REQUIREMENT:
From the records below, please repeat exactly the line that has "(558, 1079) none -> [113,1117,147,1130] icon", the line that has "(99, 373) none", and every line between them, and nothing else.

---

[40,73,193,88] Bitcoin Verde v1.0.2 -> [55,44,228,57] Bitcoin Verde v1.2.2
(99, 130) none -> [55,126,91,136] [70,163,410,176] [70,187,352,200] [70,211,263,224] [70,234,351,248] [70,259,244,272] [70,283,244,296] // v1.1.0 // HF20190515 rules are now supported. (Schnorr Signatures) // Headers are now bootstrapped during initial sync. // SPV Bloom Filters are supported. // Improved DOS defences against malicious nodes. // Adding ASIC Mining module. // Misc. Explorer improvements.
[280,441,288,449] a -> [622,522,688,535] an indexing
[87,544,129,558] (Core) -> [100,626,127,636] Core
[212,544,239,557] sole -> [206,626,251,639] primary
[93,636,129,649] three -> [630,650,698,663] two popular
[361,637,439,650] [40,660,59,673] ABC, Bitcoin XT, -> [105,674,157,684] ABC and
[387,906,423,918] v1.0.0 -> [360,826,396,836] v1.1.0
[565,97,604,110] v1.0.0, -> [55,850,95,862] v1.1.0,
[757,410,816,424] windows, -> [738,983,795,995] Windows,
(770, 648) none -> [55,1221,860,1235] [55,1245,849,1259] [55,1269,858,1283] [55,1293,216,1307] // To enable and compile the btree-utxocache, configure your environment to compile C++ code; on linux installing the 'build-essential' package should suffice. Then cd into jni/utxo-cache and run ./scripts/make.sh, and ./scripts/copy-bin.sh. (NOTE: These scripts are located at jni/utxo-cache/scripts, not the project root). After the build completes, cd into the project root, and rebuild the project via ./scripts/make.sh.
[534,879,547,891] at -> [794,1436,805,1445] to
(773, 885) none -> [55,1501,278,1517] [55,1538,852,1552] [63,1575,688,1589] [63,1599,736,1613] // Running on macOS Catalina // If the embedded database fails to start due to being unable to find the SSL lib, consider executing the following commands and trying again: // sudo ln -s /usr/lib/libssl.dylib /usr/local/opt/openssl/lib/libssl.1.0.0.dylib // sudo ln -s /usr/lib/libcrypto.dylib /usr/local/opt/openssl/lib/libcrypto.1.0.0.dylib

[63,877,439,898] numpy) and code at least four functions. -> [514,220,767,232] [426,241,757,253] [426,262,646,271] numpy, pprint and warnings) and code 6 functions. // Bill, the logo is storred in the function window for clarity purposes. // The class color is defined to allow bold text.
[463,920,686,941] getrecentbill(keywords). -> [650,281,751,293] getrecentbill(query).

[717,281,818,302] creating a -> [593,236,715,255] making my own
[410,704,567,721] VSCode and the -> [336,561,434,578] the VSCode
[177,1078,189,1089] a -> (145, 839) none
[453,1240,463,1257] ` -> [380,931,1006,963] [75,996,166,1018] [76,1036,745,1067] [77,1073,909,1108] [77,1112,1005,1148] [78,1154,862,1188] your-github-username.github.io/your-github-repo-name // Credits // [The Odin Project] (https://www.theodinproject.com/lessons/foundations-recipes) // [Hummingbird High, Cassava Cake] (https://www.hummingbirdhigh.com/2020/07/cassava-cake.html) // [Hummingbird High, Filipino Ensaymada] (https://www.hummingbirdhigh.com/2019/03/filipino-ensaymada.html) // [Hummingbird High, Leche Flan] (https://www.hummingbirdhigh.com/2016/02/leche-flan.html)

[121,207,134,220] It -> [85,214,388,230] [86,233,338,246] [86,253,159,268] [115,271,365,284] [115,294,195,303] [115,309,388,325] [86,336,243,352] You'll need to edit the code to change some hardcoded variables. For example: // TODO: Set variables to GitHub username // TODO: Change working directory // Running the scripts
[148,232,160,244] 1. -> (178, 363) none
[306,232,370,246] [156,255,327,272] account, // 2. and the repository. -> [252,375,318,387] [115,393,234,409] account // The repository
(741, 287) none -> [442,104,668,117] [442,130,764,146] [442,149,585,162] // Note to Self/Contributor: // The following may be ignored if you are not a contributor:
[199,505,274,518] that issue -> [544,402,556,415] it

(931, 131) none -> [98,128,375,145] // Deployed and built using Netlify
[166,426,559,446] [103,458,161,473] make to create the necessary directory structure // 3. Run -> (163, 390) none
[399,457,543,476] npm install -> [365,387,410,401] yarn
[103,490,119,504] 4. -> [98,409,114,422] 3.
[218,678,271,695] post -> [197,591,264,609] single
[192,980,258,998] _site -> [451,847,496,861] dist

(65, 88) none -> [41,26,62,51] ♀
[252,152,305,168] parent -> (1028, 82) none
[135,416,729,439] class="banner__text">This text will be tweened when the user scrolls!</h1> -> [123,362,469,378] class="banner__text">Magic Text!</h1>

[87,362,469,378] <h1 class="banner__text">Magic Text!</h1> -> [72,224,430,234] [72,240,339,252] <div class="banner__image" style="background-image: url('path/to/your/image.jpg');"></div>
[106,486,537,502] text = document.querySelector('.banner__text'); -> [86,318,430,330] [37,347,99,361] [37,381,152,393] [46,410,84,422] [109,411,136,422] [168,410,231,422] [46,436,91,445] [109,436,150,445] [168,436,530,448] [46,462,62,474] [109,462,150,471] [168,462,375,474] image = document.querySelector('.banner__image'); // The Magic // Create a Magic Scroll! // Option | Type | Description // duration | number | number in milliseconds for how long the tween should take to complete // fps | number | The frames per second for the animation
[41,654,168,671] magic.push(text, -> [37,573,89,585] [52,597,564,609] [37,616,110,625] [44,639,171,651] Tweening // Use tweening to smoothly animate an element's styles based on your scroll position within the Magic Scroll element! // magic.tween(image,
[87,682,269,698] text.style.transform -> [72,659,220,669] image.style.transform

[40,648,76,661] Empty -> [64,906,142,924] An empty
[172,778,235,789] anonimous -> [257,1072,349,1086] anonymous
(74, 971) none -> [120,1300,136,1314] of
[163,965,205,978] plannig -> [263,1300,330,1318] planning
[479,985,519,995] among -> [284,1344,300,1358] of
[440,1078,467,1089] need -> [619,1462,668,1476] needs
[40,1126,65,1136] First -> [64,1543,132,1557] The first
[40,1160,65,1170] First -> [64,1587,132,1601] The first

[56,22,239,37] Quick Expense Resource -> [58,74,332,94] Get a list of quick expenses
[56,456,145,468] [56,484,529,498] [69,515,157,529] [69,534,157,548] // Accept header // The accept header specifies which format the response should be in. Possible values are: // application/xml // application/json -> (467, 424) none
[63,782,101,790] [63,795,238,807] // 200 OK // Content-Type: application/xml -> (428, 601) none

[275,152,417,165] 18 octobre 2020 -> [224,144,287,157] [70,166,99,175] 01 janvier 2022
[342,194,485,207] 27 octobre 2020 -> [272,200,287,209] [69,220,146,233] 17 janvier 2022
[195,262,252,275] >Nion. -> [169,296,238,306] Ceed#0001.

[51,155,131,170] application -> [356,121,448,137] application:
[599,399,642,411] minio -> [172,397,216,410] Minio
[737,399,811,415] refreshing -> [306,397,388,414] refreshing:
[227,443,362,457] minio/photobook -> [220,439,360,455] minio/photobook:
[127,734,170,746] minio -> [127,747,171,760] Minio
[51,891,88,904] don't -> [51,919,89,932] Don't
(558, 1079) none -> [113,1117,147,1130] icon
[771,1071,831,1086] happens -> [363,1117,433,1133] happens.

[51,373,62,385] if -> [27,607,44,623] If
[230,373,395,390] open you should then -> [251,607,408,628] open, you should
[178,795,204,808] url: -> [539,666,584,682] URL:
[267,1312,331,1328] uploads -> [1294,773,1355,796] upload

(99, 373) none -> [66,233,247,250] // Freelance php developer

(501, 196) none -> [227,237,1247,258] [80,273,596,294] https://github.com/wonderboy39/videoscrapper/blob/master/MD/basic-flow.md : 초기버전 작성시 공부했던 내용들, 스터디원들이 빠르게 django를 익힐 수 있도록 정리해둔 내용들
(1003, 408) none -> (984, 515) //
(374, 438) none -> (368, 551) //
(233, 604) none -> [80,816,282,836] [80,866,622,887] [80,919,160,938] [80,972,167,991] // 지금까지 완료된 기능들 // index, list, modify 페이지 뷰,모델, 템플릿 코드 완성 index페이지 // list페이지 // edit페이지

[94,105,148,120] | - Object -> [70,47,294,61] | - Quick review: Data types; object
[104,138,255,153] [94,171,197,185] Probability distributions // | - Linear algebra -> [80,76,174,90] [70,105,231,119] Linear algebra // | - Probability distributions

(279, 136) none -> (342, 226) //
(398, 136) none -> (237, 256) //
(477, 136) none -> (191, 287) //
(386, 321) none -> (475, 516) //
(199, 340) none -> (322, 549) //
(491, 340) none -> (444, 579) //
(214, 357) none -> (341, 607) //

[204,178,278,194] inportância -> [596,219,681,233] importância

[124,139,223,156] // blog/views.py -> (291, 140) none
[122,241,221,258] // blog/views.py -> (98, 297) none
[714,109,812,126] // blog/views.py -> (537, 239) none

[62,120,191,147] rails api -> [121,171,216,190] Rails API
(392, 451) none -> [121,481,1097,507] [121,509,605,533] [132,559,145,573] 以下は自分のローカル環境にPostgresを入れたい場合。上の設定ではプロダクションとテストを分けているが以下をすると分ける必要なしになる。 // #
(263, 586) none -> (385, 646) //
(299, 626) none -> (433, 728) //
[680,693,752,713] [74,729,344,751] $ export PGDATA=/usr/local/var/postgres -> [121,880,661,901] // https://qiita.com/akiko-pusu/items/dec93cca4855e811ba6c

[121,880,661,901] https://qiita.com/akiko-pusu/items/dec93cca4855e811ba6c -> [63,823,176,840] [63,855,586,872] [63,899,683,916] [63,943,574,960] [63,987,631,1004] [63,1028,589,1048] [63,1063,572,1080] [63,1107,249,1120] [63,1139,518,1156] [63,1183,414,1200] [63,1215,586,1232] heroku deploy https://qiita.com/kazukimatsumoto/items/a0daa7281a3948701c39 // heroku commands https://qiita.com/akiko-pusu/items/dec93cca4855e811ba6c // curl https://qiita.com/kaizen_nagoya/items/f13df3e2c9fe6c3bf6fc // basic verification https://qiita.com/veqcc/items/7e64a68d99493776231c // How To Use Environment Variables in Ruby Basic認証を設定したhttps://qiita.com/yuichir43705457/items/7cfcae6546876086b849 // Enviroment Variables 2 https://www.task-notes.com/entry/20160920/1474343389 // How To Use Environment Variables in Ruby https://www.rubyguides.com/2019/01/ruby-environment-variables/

---

ANSWER SPACE:
(558, 1079) none -> [113,1117,147,1130] icon
[771,1071,831,1086] happens -> [363,1117,433,1133] happens.

[51,373,62,385] if -> [27,607,44,623] If
[230,373,395,390] open you should then -> [251,607,408,628] open, you should
[178,795,204,808] url: -> [539,666,584,682] URL:
[267,1312,331,1328] uploads -> [1294,773,1355,796] upload

(99, 373) none -> [66,233,247,250] // Freelance php developer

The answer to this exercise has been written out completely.